RBI introduced a beyond consensus rate cut of 35 bps but it did not bring the rupee depreciation to a halt. The measures taken by RBI to jumpstart the economy failed as the rupee today weakened past the 72 mark against the US dollar, clocking a fresh low of this year. Foreign investors sold over ₹900 crore (net) of Indian equities on Thursday. Over the past two months, foreign investors sold Indian equities worth over $3 billion after the government increased surcharge on FPIs in the July Budget. With continued global slowdown and absence of any positive triggers the INR continues to fuel more upside and attract some steady weakening. The emerging-market turmoil continues to create more pressure on the INR reasserting its status as Asia’s weakest currency. And the outlook for the currency has turned more negative with government initiatives to fuel some recovery turning sour.

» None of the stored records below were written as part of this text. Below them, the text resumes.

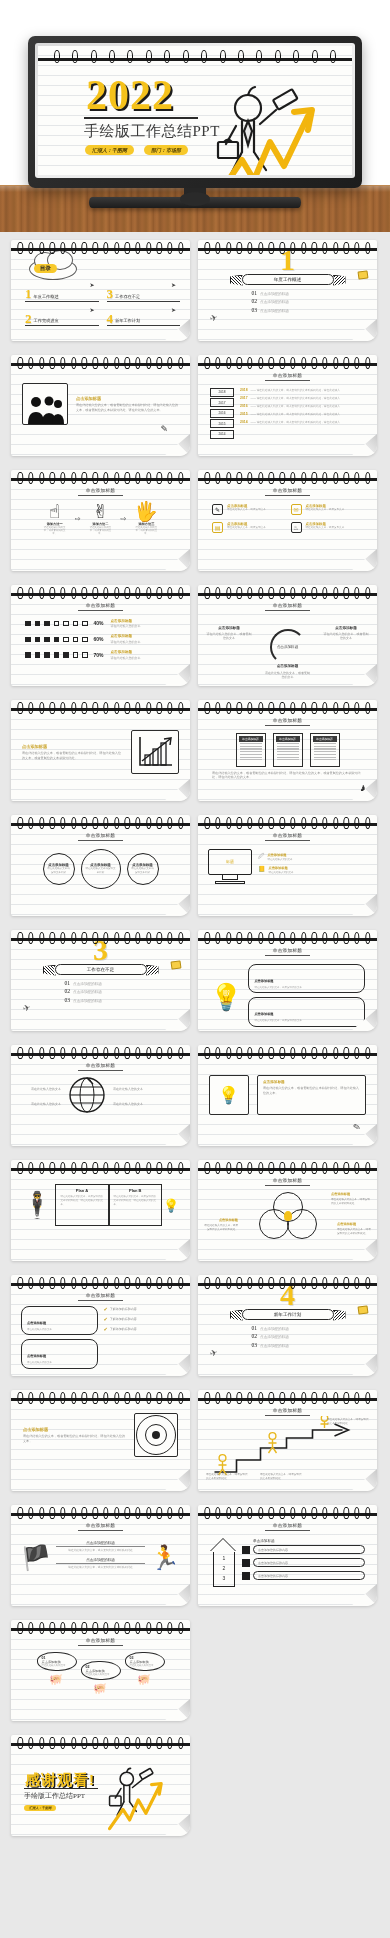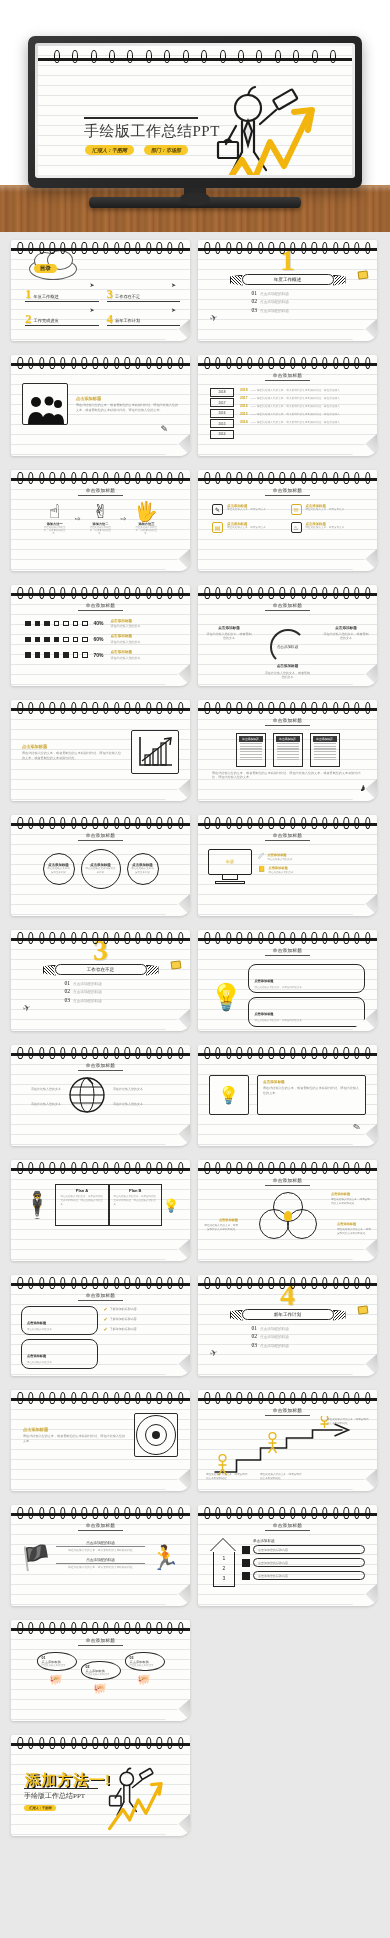--- a/index.html
+++ b/index.html
@@ -385,6 +385,7 @@
         <div class="binder"></div>
 
         <div class="hero-slide">
+          <div class="hs-year">2022</div>
           <div class="hs-rule"></div>
           <div class="hs-title">手绘版工作总结PPT</div>
           <div class="hs-badges">

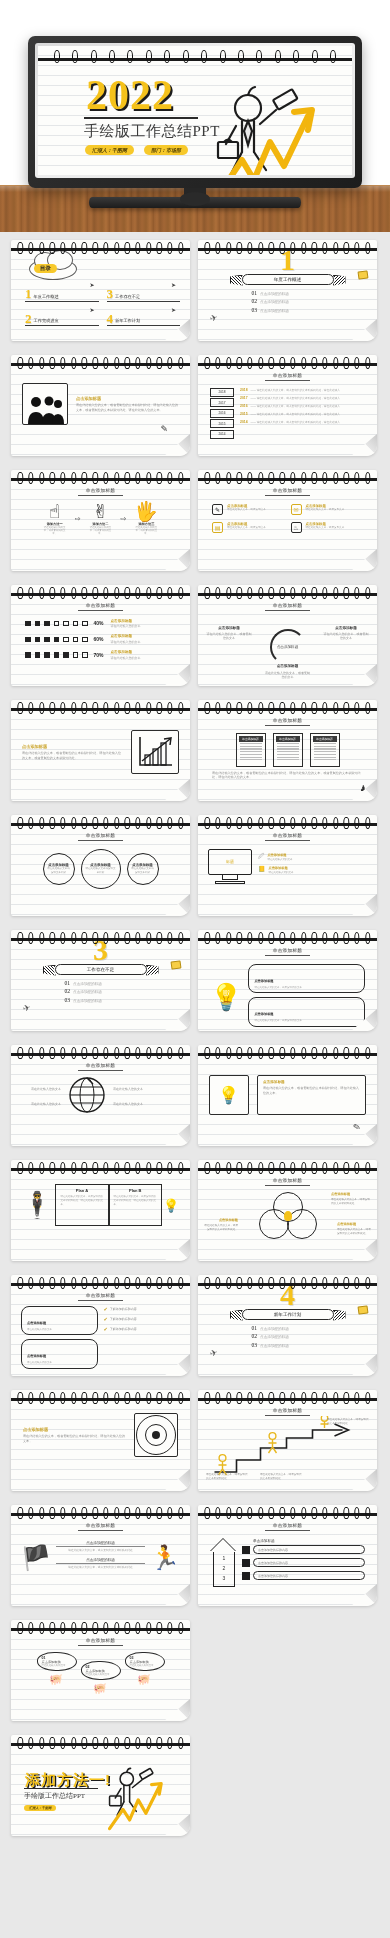--- a/index.html
+++ b/index.html
@@ -1579,7 +1579,7 @@
       </div>
       <div class="binder"></div>
     <div class="s-body">
-      <div class="fin-title">添加方法一!</div>
+      <div class="fin-title">感谢观看!</div>
       <div class="fin-rule"></div>
       <div class="fin-sub">手绘版工作总结PPT</div>
       <div class="fin-badge">汇报人：千图网</div>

Higher timeframe charts are highlighting that the trends had been on a decline until they encountered a strong support at the value area around 68.5 that we have been highlighting in our previous issues. After spending a while around that zone the USDINR quickly rebounded and has now risen by more than 3 Rs from that level. The current rise continues to attract more buying interest and the display of fresh momentum shows that we could see further weakening in the coming days. The onset of fresh upward momentum highlights possibility of more weakening towards next set of resistances around 73.25 in the coming days. The last few weeks the weakening has held on to higher levels that clearly suggests that bullish bias in play.
Judging from the negative impact on the INR from the RBI rate cut, we can only conclude that the cut was already largely priced in. While the government has once again taken an initiative to withdraw the FPI surcharge declared in the Budget. While hopes of some relief in INR is expected the headwinds surrounding this continues to emerge from the US China trade war that does not seem to die down at the moment. The state of affairs continues to be a little jittery at the moment and one should look to hedge against a weaker INR in the coming weeks. The immediate range which one can expect is around 71 to 73.25 for the coming few weeks. With worsening of relations between global super powers we could now enter a period of sustained weakening towards the end of 2019.
This is the line of approach we have been maintaining in our engagement with the markets be it Currency or Equities. The key is on how we develop a perspective and engage with the market. We have a NeoTrader approach that has been quite helpful in the current market conditions to give us some cues on the direction of the market. Volatility shall only step up but then if you are empowered to see through the chaos you can hold on to your analysis.